Pakar Hukum Tata Negara  Prof.Dr.Juanda,SH.MH menyatakan, dari aspek TPP sendiri gerakan memperjuangkan hak dan kebenaran harus  dilihat sebagai  wujud implementasi dari prinsip negara hukum dan negara Demokrasi.

"Tetapi di sisi lain, dari aspek Kemendes sebagai lembaga pemerintah yang memang secara hukum dan peraturan perundang-undangan memiliki kewenangan untuk mengevaluasi setiap tahun bahkan setiap bulan apakah TPP itu  bisa dilanjutkan atau tidak," katanya dalam keterangannya di Jakarta, Jum'at (7/3/2025).

Terkait kontraknya per tahun artinya setiap saat atau setiap tahun mekanisme evaluasi TPP wajib dilakukan oleh BPSDM Kemendes.

"Evaluasi tersebut tentu dalam bidang penyelenggaraan pemerintahan dan negara harus berpedoman dan berdasarkan dua hal yaitu Pertama, harus sesuai dengan Peraturan Perundang-undangan dan Kedua, sesuai dengan Asas-Asas Umum Pemerintahan yang baik. Hal tersebut diatur di dalam Pasal 8 ayat (2) UU No 30 tahun 2014 tentang Administrasi Pemerintahan," terangnya.

Lebih lanjut, ia menjelaskan, Asas-Asas Umum Pemerintahan Baik disingkat dengan AUPB adalah prinsip yang digunakan sebagai acuan penggunaan wewenang bagi Pejabat Pemerintahan dalam memgeluarkan Keputusan dan/atau tindakan dalam penyelenggaraan pemerintahan.

"Selanjutnya untuk menilai sebuah keputusan Pejabat Pemerintahan itu sah atau tidak  berdasarkan Pasal 52 ayat (2) harus sesuai dengan Peraturan Per-UU dan AUPB," katanya.

Namun, seandainya ketidakberlanjutan kontrak Bagi TPP itu didasarkan  atas semata mata  untuk menegak hukum dan Peraturan Per-UU-an dan atau Asas-Asas Pemerintahan Umum yang baik, serta hasil dari  evaluasi Ka.BPSDM Kemendes dan PDT, maka tdk beralasan secara hukum untuk menyatakan  Keputusan  Kemendes  untuk  tdk melanjutkan kontrak TPP tersebut tidak sah. 

"Apakah secara hukum dapat  dikatakan tindakan Ka Badan BPSDM Kemendes dan PDT tdk melanjutkan Kontrak TPP itu masuk dalam kualifikasi  Maladminialstrasi sebagaimana yang dinilai oleh para Kelompok TPP?," ungkapnya.

Ia  berpendapat, untuk menilai apakah maladminsitasi atau tdk maka kita harus paham apa makna Maladministrasi.

"Kalau berpedoman pada Pasal 1 angka 3 UU No.37 tahun 2008 tentang Ombudsman RI Jo.

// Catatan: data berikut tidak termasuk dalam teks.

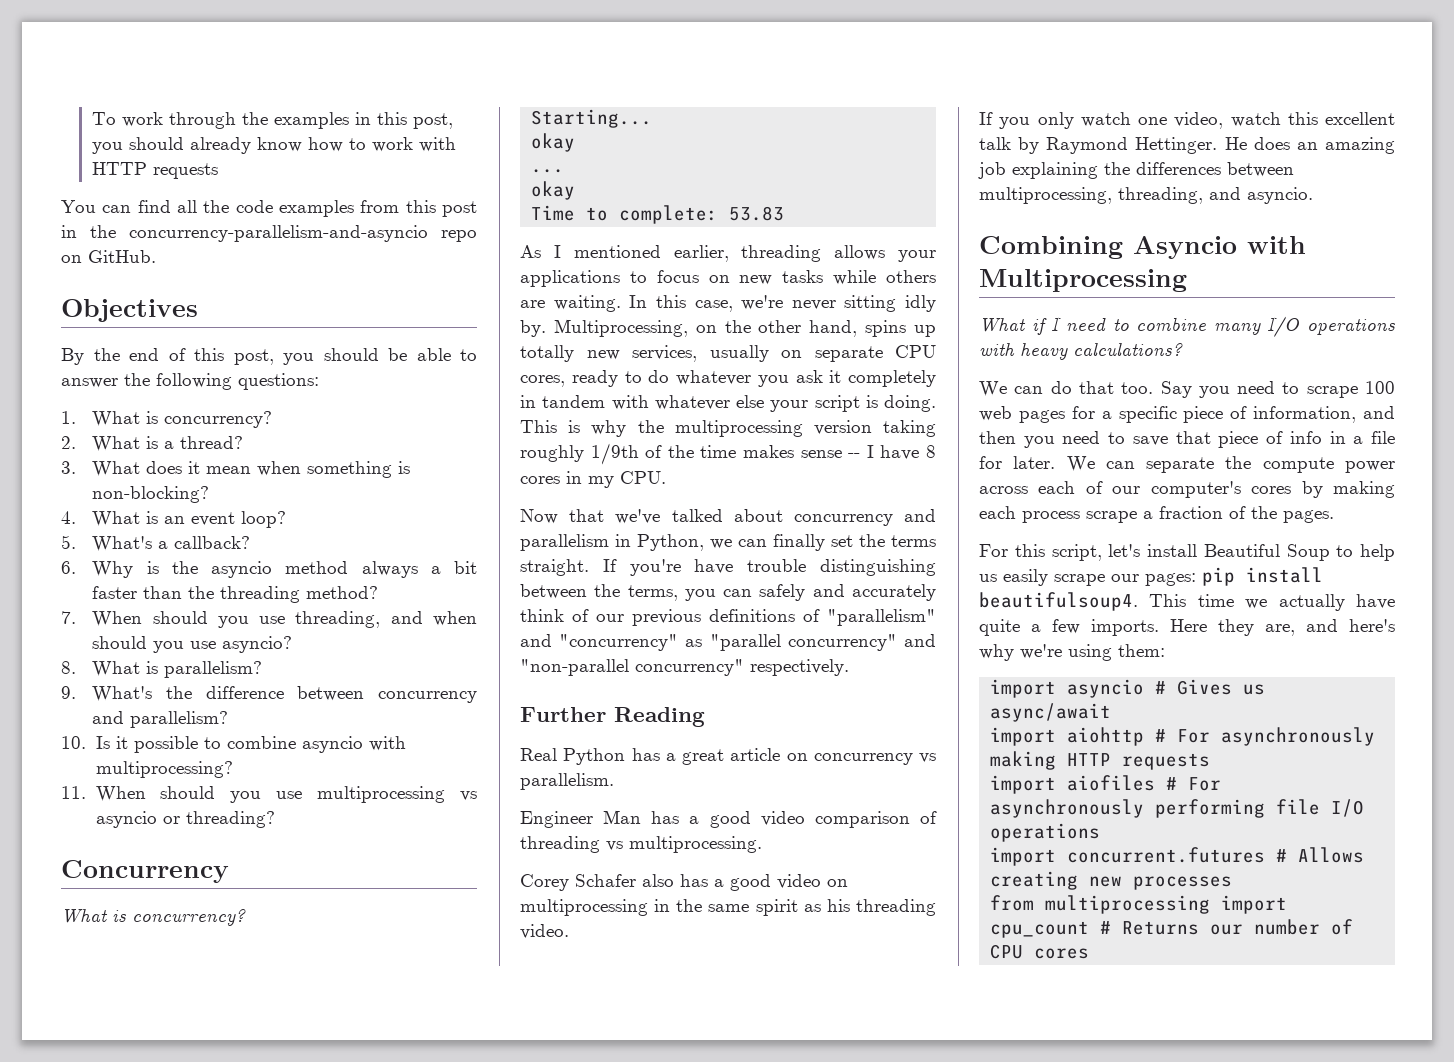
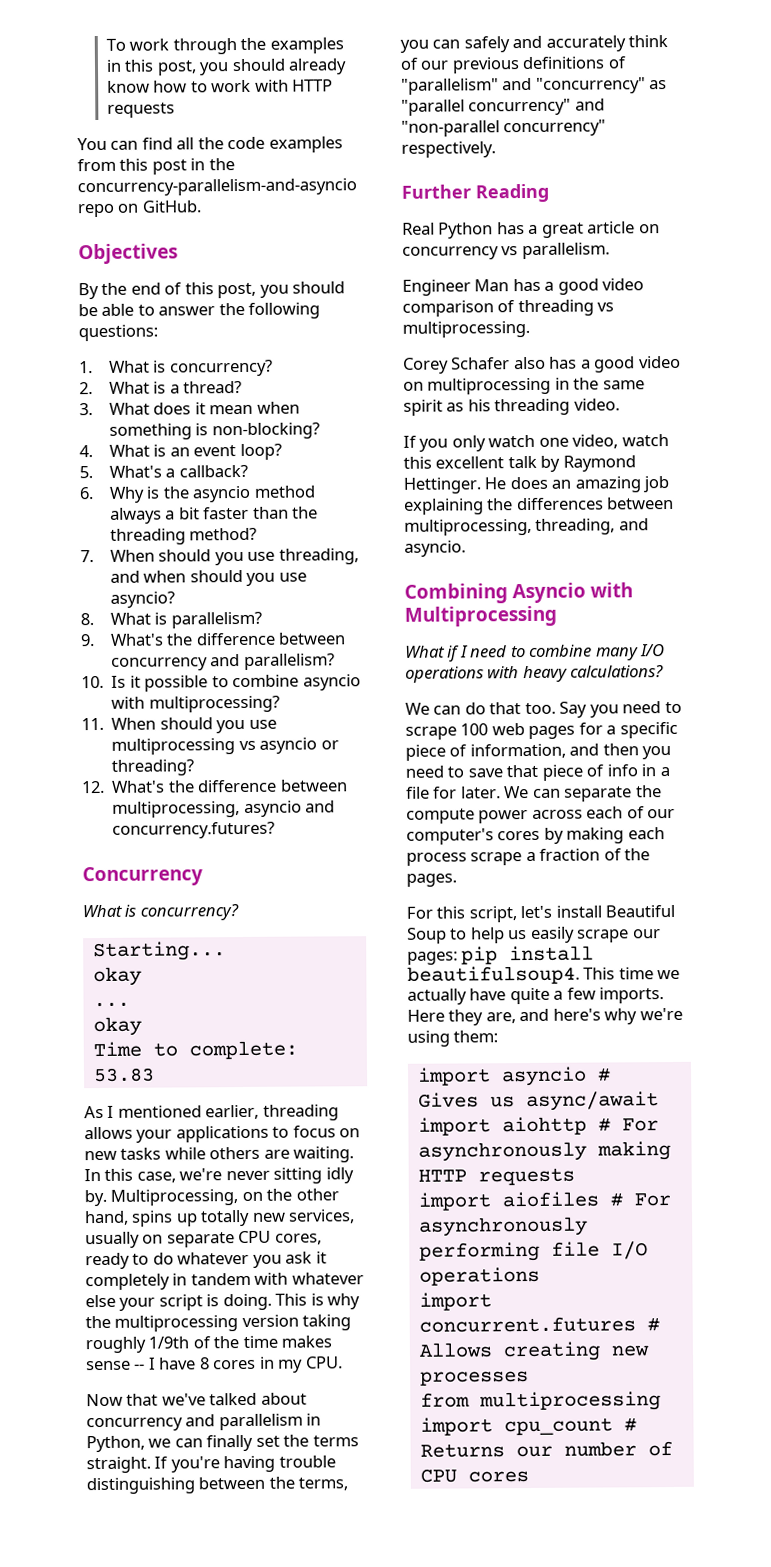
+ 12. What's the difference between multiprocessing, asyncio and concurrency.futures?
- If you're have trouble distinguishing between the terms, you can safely and accurately think of our previous definitions of "parallelism" and "concurrency" as "parallel concurrency" and "non-parallel concurrency" respectively.
+ If you're having trouble distinguishing between the terms, you can safely and accurately think of our previous definitions of "parallelism" and "concurrency" as "parallel concurrency" and "non-parallel concurrency" respectively.

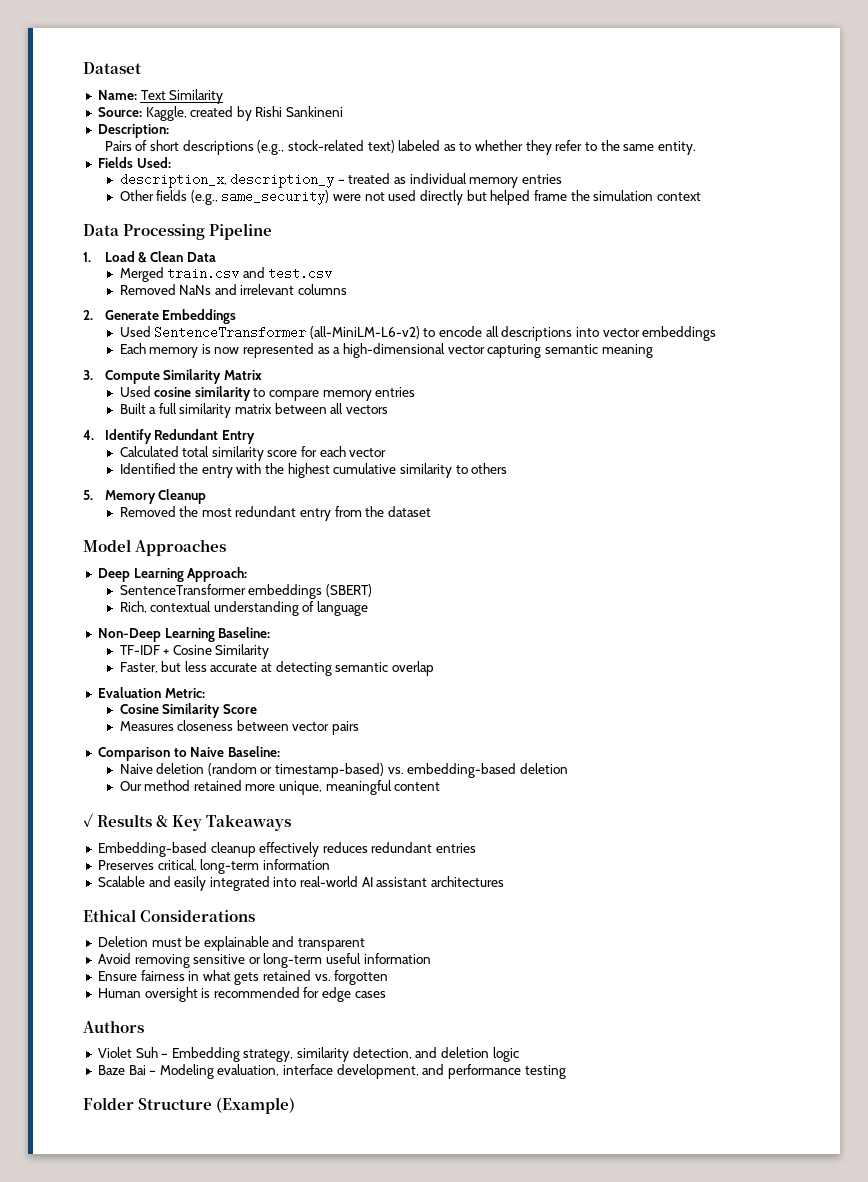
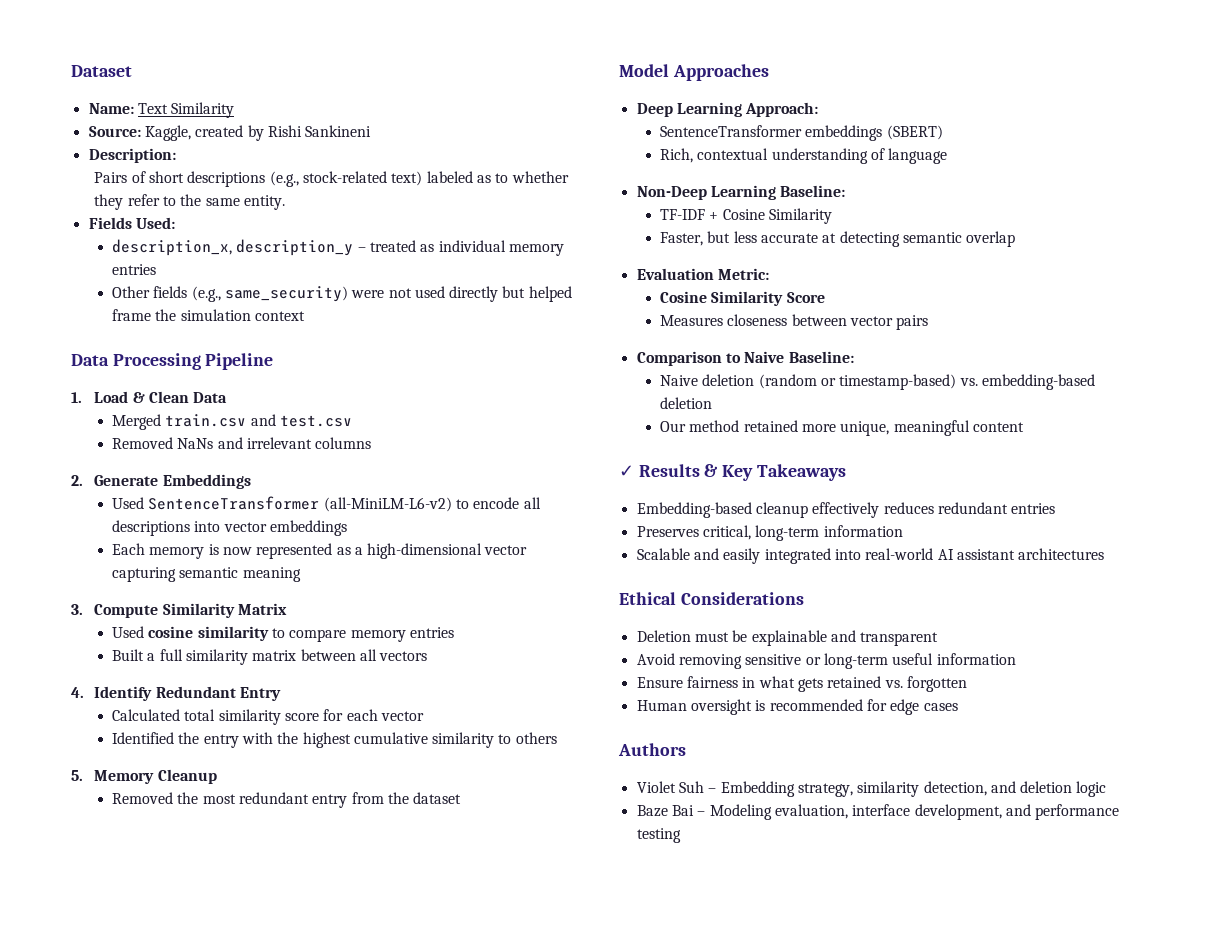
- Folder Structure (Example)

Peraturan Ombudsman No.58 Tahunn2023 antara lain yang intinya suatu  perbuatan melawan hukum, melampaui wewenang, penyalahgunaan wewenang, lalai dan diskriminatif," ujarnya.

Kemudian selain indikator hukum dan AUPB sebagai pedoman maka dalam hal ini  dapat pula berpedoman pada Peraturan Menteri dan Keputusan Menteri serta Kontrak yang ada sepanjang tdk bertentangan dengan Per-UU-an dan AUPB.

"Jika melihat dan membaca  alasan dan dasar di berbagai media nasional  mengapa Ka BPSDM tidak memperpanjang Kontrak tahun 2025 terhadap TPP yang diduga melanggar aturan Pemilu, tentu jika itu dapat dibukti kebenarannya   maka alasannya sangat kuat dan dapat diterima secara hukum," imbuhnya.

Selain itu, di dalam hukum administrasi dikenal asas 'Het Verdomen van Rechtmatigheid atau  Presumtio Iustae Causa' yaitu suatu asas  yang mengangap setiap keputusan Pejabat dianggap benar sebelum ada putusan pengadilan yg membatalkannya. Oleh karena itu tindakan pejabat yang demikian tidak bisa dikatakan Maladministrasi. 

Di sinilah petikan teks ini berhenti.